2009/03/21

Internet Information Services IIS optimization

It has been a long time since my last post. For the last 8 months I have been working on web pages, IIS based, ASP.NET 3.5, using master pages, and so on.

When I thought that most of the work was almost done (master page designing, CSS/HTML editing, linking between pages, and so on), I faced the other side of the problem: SEO optimization, page sizes optimization, download times, conditional GETs, metas (title, keywords, description), page compression (gzip, deflate). The biggest part of the iceberg was under the water; I had a lot to learn, and a lot of lines to code.

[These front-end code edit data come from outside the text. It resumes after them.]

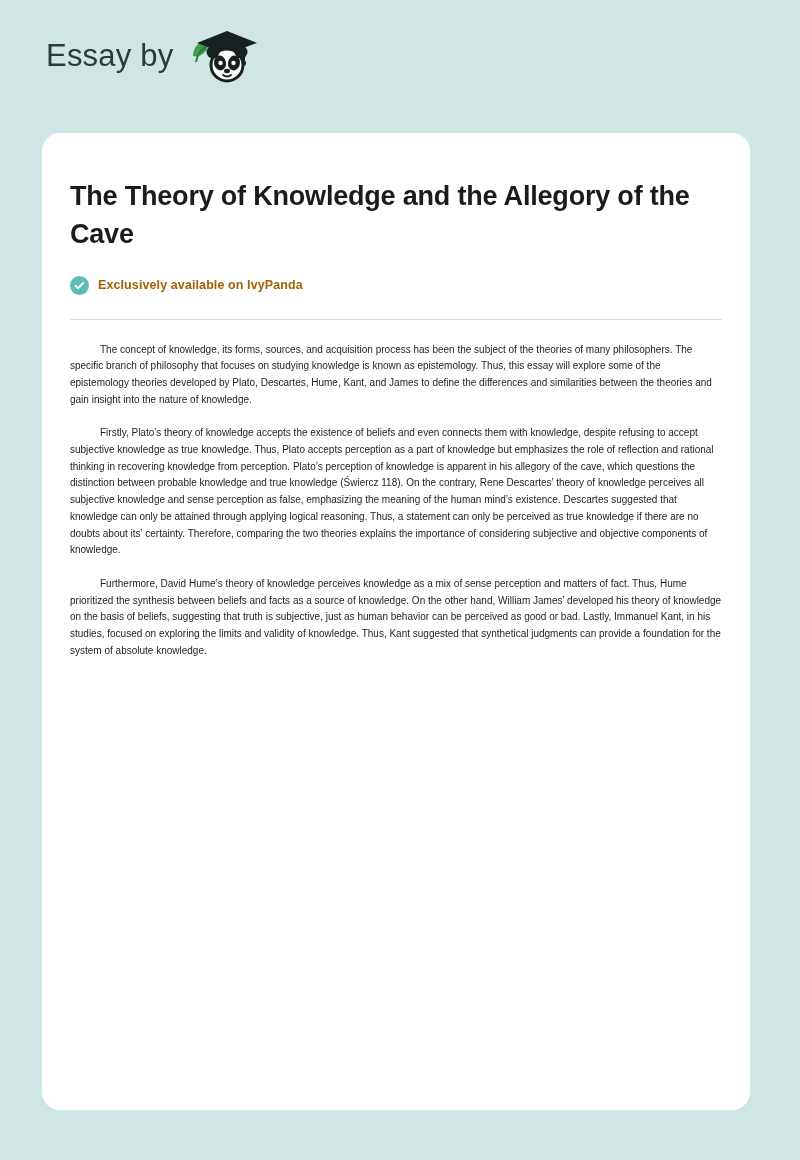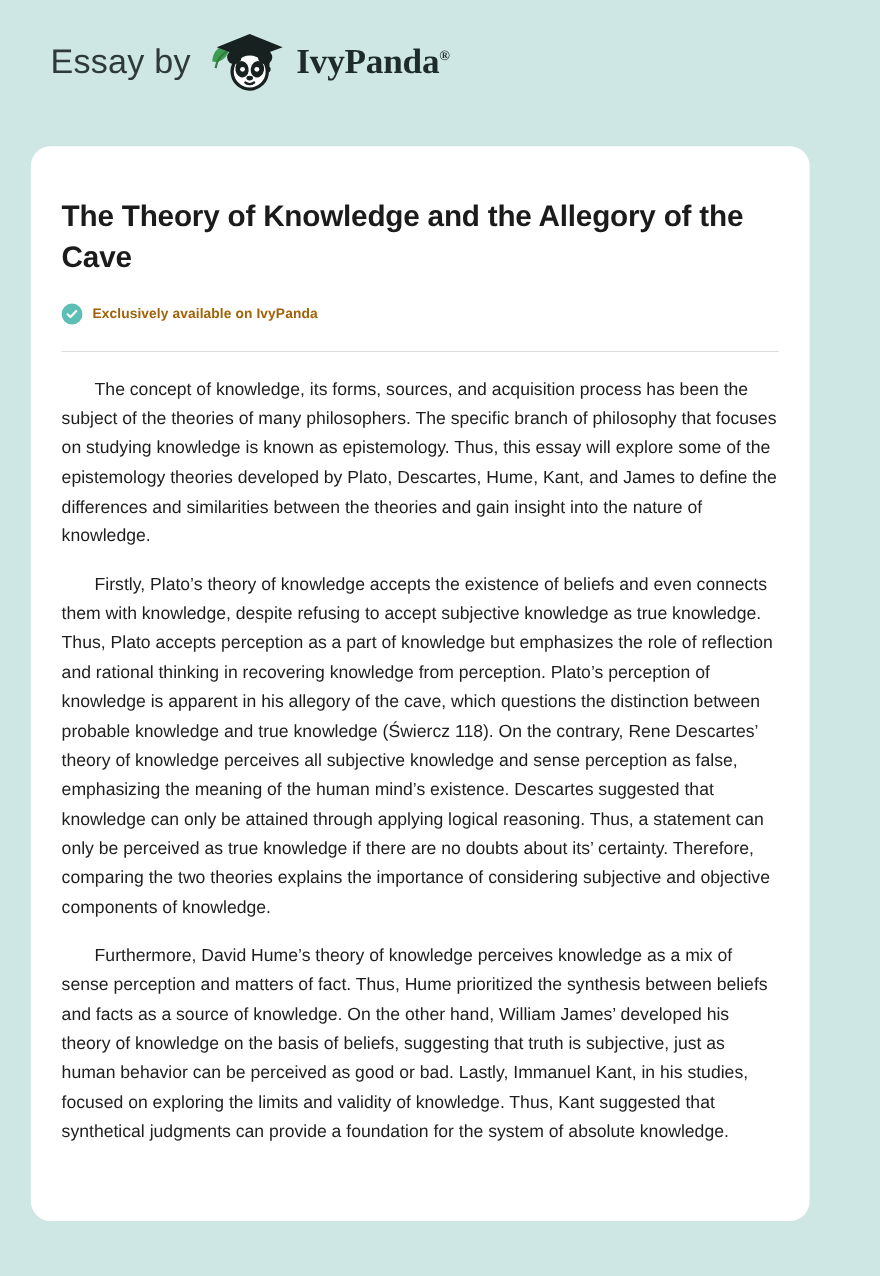--- a/index.html
+++ b/index.html
@@ -151,9 +151,6 @@
           <path d="M36 49 Q40 52 44 49" stroke="#17211f" stroke-width="2" fill="none" stroke-linecap="round"></path>
         </svg>
       </span>
-      <span class="brand-name">
-        <span>IvyPanda</span><span class="reg">®</span>
-      </span>
     </div>
   </div>
 

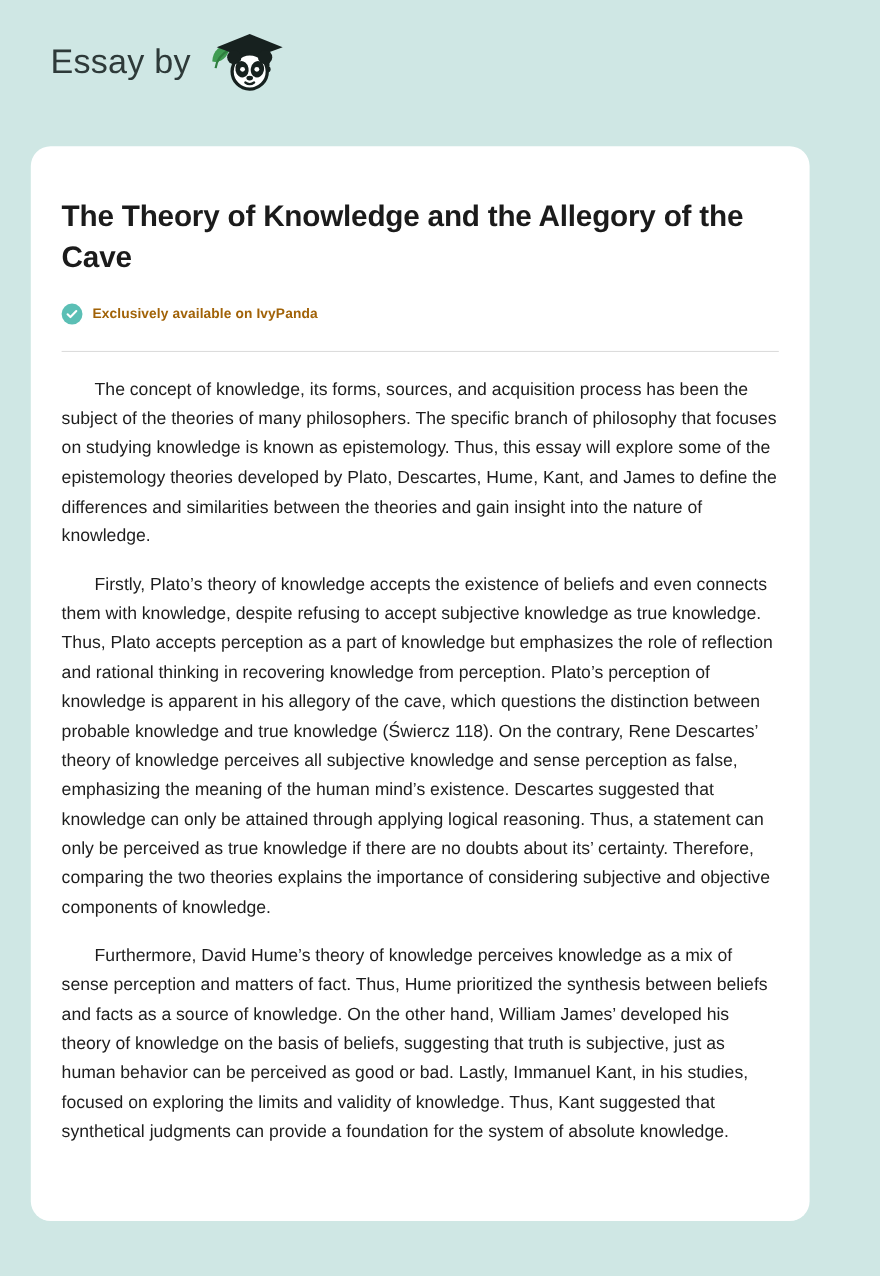--- a/index.html
+++ b/index.html
@@ -63,7 +63,7 @@
   
   .card {
     position: absolute;
-    left: 28px;
+    left: 42px;
     top: 133px;
     width: 708px;
     background: #ffffff;

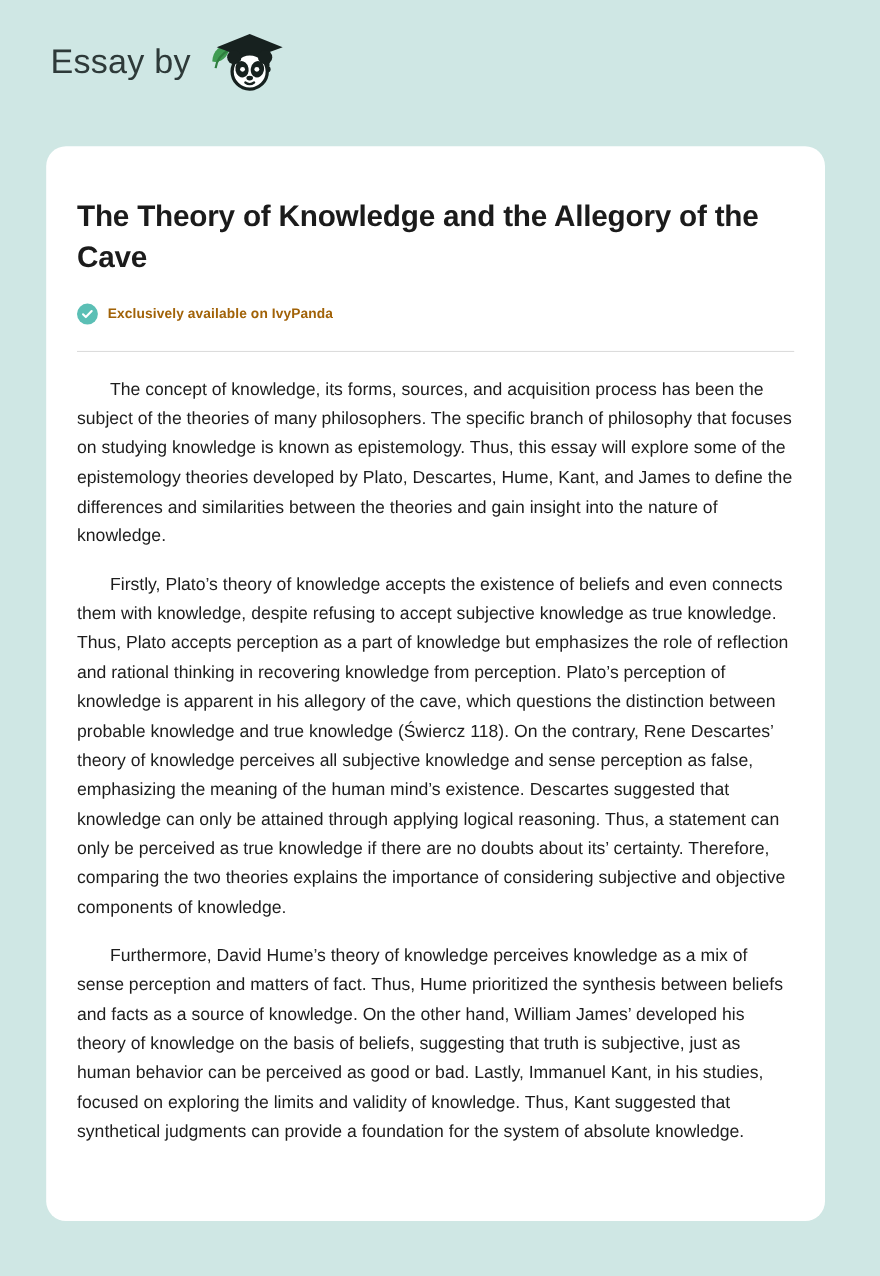--- a/index.html
+++ b/index.html
@@ -110,7 +110,7 @@
     margin: 0 0 22px 0;
   }
   .body-text p {
-    font-size: 16px;
+    font-size: 10px;
     line-height: 1.67;
     color: #1d1d1d;
     margin: 0 0 17px 0;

Now all that things are already in place and running, so I am willing to share all the things I have learnt with the community, in a series of posts that will cover:

  • ASP.NET menu control optimization; to reduce the page size, increase download speed, desirable to have in place before using conditional GETs.
  • __VIEWSTATE size minimization; in our case it simply doubled the size of the page. A proper optimization can make the page half the size (or less).
  • Conditional GET and ETag implementation for ASP.NET; generation of ETag and Last-Modified headers, when and how to return 304 – Not modified with no content (saves bandwidth and increases responsiveness of your site).
  • Solve the CryptographicException: Padding is invalid and cannot be removed when requesting WebResource.axd; this problem is somewhat common but you will fill your EventLog with these errors if you start using conditional GETs.
  • Automatic generation of meta tags: meta title, meta description, meta keywords; this way the editing of pages will be much simpler and faster.
  • URL canonicalization with 301 redirects for ASP.NET; solve problems of http/https, www/non-www, upper/lower case, dupe content indexing among others.
  • Serve different versions of robots.txt: Whether they are requested via http or https you can serve different contents for your robots.txt.
  • Enforce robots.txt directives; to ban those robots on the wild by detecting bad-behaving bots, not following rules at robots.txt; we will ban them for some months and prevent them from spending our valuable bandwidth.
  • Distinguish a crawl from Googlebot and from someone else pretending to be Googlebot (or any other well known bot); in order to ban those pretenders for a while.
  • Set up honey-pots being excluded in robots.txt and ban anyone visiting that forbidden URL; very good against screen-scrapers, offline explorers, and so on.

Since we use Google Webmaster Tools and Google Analytics for all our websites, we had the opportunity to check the consequences of every change. For instance here is the graph that shows the decrease in number of Kb downloaded per day when we enabled http compression and put conditional GETs in place. Note how the number of crawled pages keeps more or less the same during the period, while the Kb downloaded per day slides down passed middle January (peaks match several master page updates).